━━━ Excerpted records

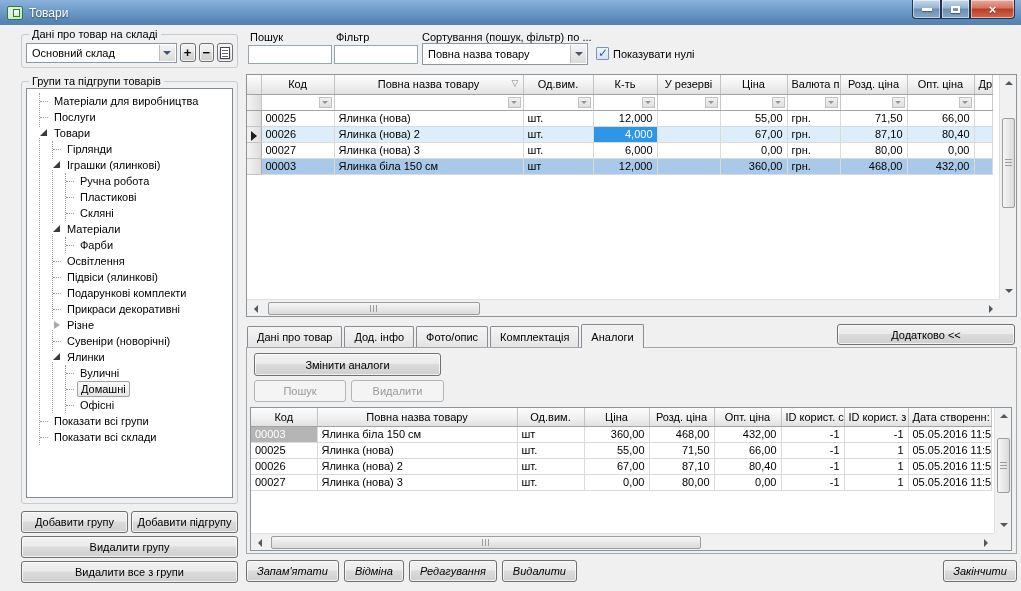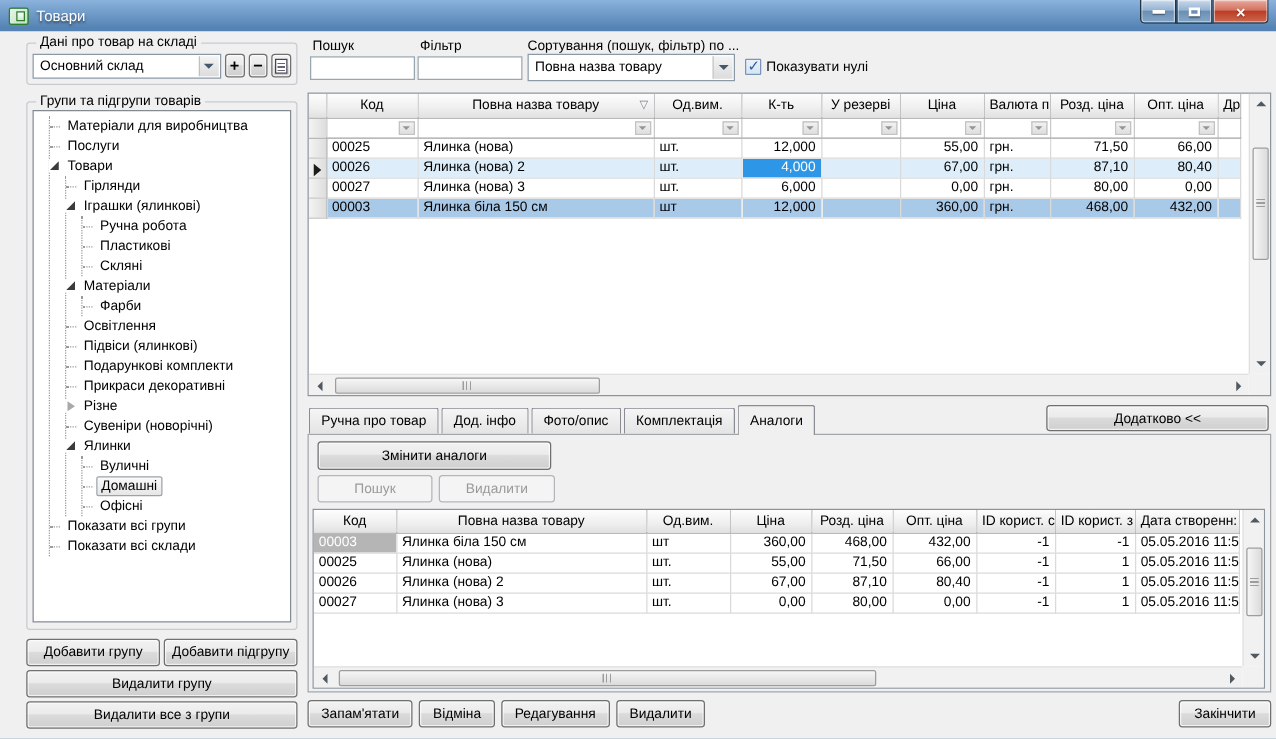--- a/index.html
+++ b/index.html
@@ -462,7 +462,7 @@
 
       <div class="tabs-row">
         <div class="tab">
-            <span>Ручна про товар</span>
+            <span>Дані про товар</span>
           </div>
         <div class="tab">
             <span>Дод. інфо</span>

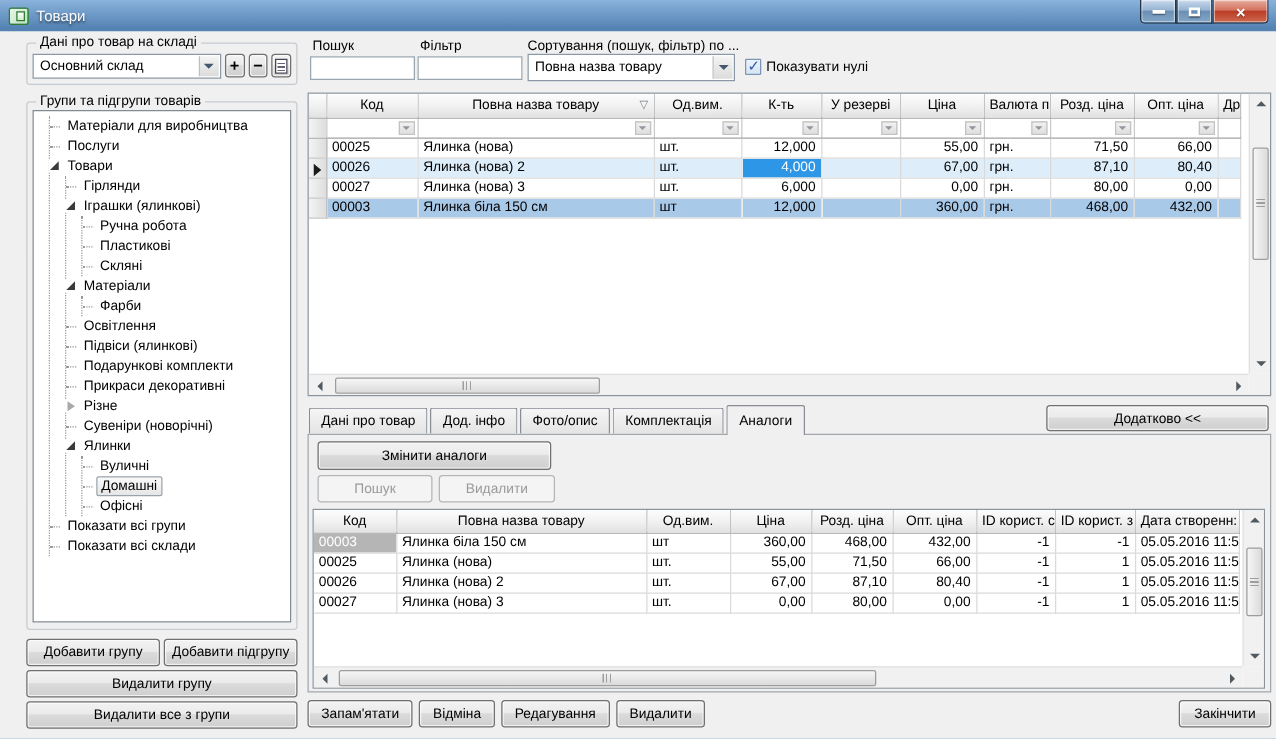--- a/index.html
+++ b/index.html
@@ -145,7 +145,7 @@
 
   
   .bottom-bar { flex:1; display:flex; align-items:center; gap:5px; padding:0 0 3px 0; }
-  .bottom-bar .btn { height:22px; padding:0 10px; }
+  .bottom-bar .btn { height:22px; padding:0 10px;font-style:italic; }
   .finish-btn { margin-left:auto; width:74px; }
 </style>
 </head>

━━━━━━

- _Your instructions_
Among the lines above, find those with the word "height" and list them.

- _Solved exercise_
-  .bottom-bar .btn { height:22px; padding:0 10px; }
+  .bottom-bar .btn { height:22px; padding:0 10px;font-style:italic; }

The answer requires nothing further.